# [Extracted information]

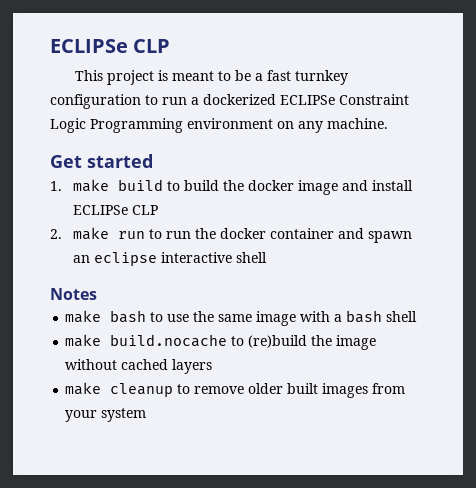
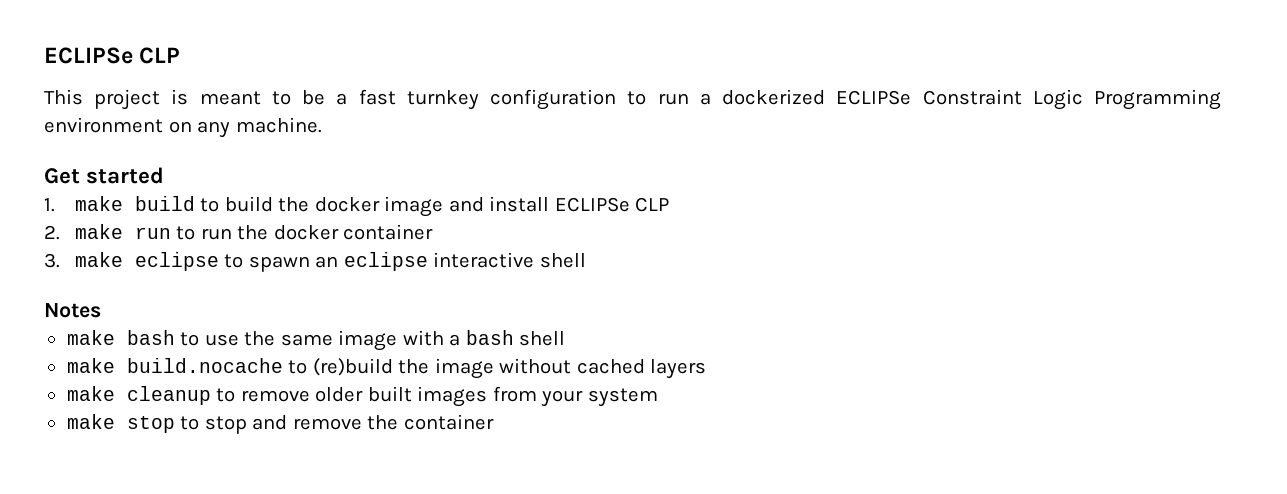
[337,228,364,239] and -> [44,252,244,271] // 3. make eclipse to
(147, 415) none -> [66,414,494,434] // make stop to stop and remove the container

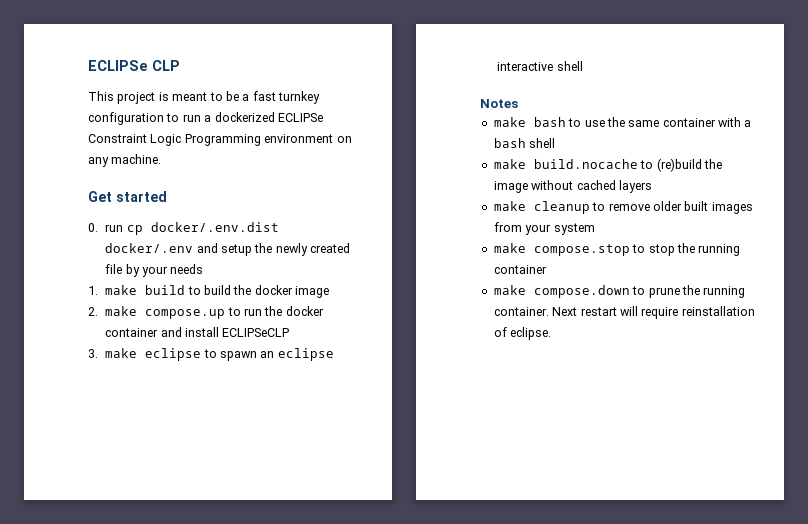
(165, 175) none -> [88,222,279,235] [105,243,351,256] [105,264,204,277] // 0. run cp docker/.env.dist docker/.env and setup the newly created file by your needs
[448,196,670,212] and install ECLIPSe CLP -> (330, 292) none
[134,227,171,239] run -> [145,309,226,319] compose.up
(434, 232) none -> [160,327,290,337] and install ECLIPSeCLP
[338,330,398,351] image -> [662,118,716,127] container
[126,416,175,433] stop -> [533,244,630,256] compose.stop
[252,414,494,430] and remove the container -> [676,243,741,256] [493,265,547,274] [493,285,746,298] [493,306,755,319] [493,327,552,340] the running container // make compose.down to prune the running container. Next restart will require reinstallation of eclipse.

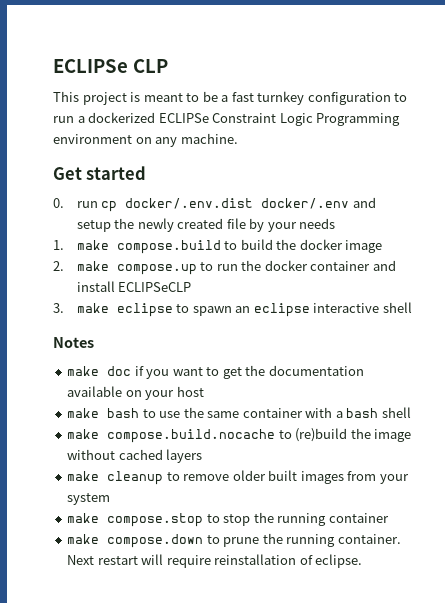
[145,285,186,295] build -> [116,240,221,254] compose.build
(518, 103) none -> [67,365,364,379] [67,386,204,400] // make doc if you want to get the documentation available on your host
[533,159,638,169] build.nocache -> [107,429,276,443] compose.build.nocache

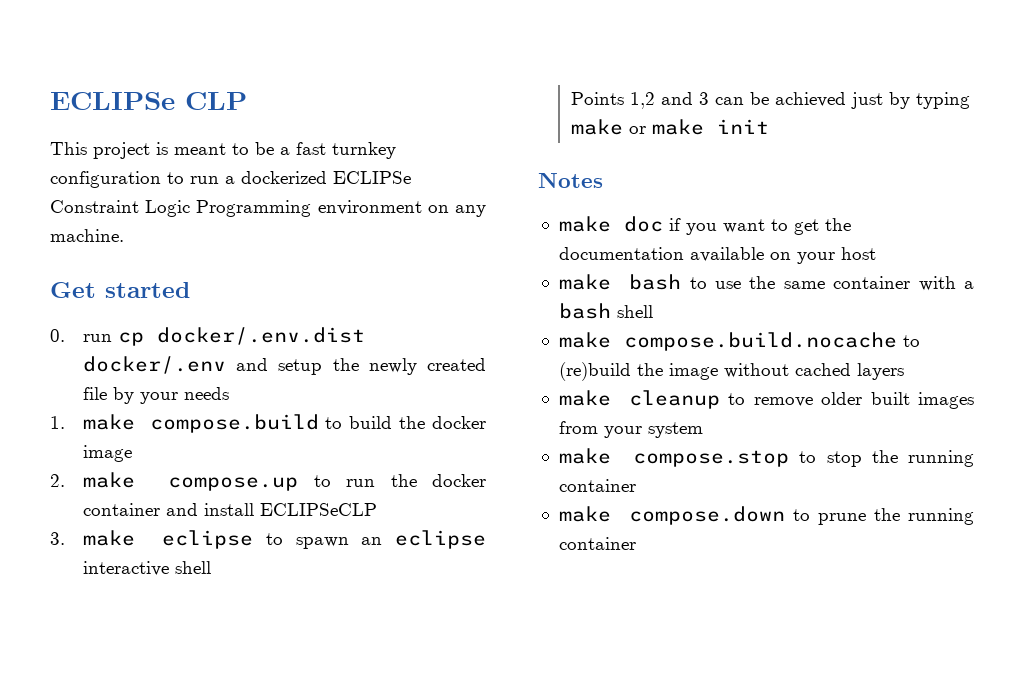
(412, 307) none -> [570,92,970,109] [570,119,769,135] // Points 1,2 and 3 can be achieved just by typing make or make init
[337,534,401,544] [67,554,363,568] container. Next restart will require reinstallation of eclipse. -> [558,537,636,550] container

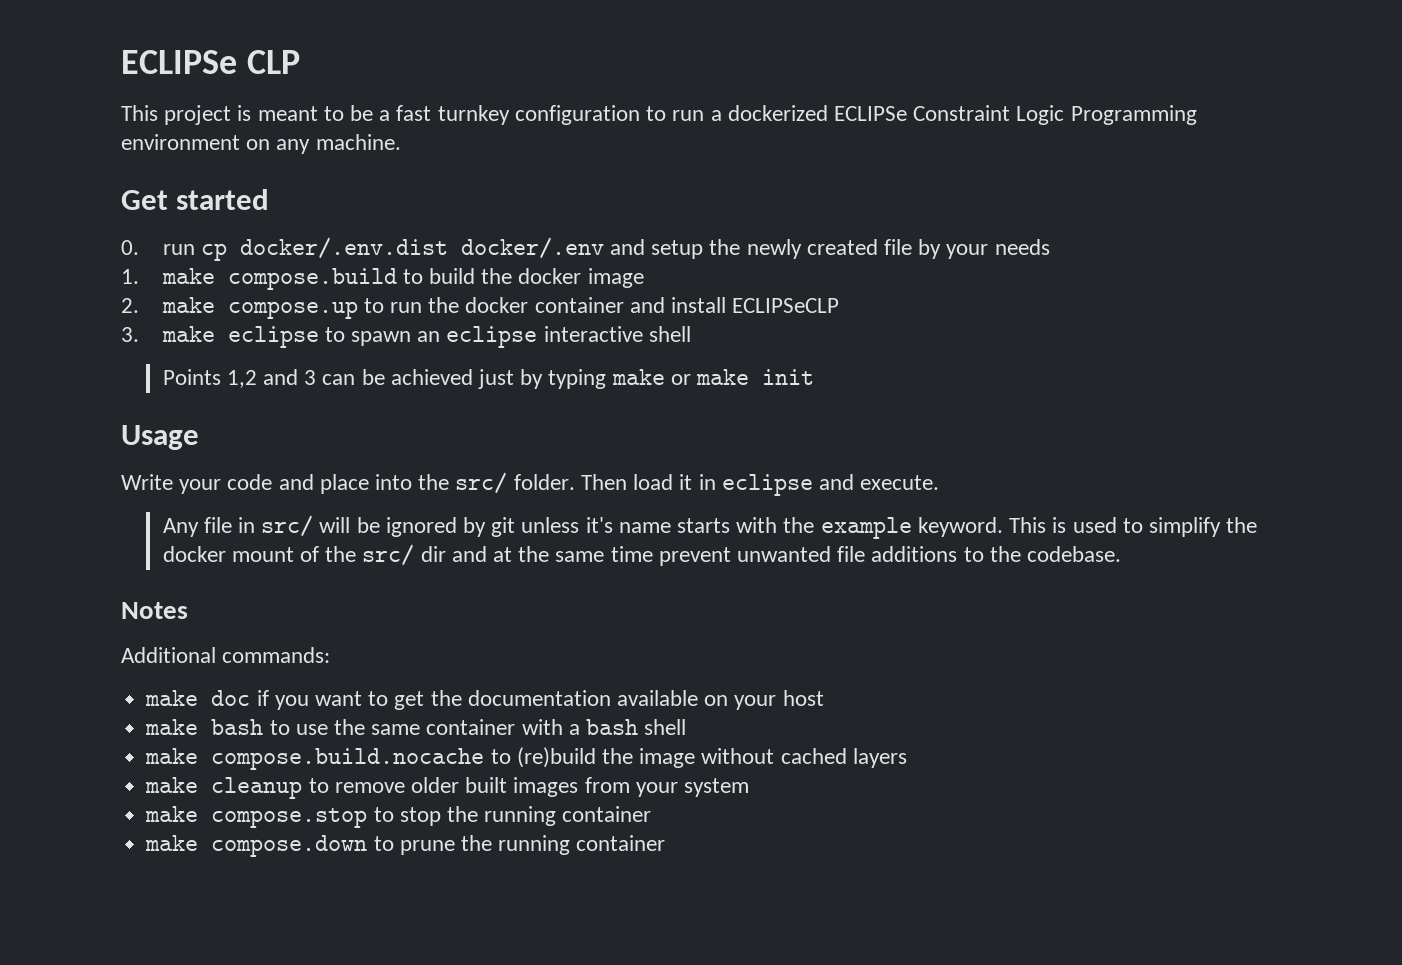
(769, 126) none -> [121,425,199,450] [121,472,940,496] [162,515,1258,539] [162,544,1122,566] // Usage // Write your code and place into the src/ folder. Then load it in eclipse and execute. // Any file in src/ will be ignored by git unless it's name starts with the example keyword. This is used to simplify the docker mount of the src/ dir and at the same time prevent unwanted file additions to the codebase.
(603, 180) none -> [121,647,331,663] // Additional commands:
...
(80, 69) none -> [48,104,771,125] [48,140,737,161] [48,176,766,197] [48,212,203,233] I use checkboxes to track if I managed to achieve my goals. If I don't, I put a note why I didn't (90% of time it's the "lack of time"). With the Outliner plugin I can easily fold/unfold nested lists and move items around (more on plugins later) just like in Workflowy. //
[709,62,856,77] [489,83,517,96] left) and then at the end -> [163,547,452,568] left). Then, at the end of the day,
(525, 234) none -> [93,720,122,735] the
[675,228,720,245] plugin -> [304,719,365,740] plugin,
--
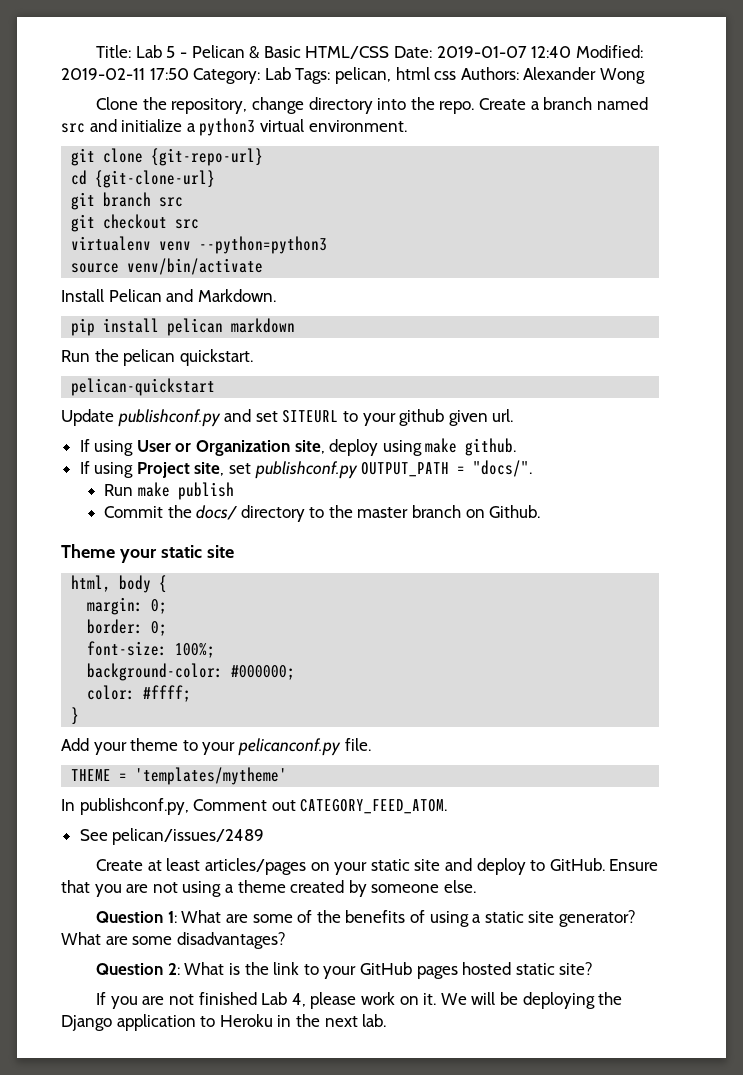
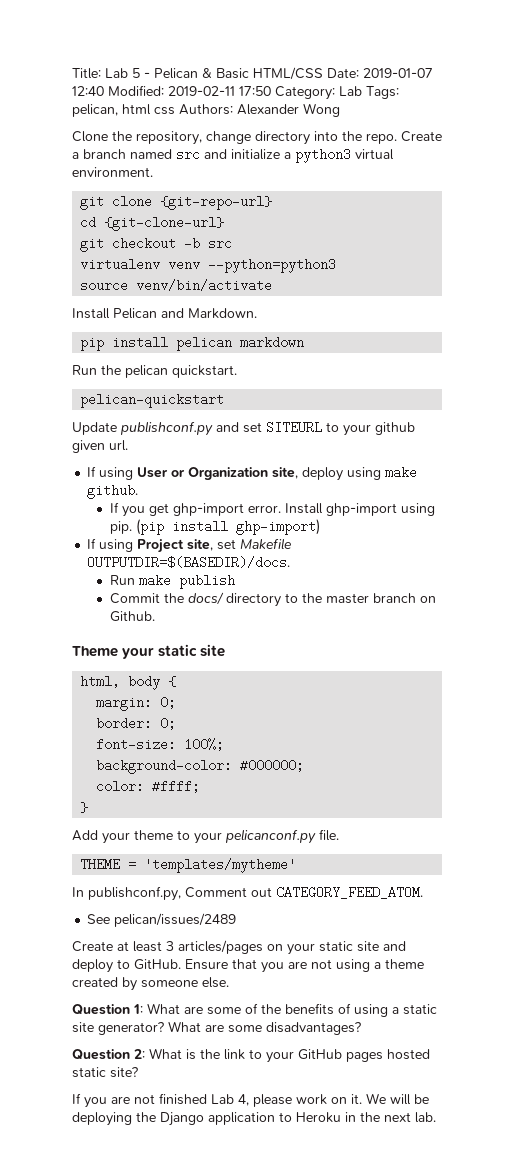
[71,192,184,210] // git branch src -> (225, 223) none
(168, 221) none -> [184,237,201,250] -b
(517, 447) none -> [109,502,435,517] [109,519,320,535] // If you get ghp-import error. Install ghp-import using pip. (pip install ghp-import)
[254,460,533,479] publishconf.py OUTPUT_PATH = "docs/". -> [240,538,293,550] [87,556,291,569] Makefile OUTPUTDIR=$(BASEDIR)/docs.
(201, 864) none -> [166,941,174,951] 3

# [Task]
In how many lines of the records does the word "restart" appear? Reply with the number only.

# [Solution to this task]
2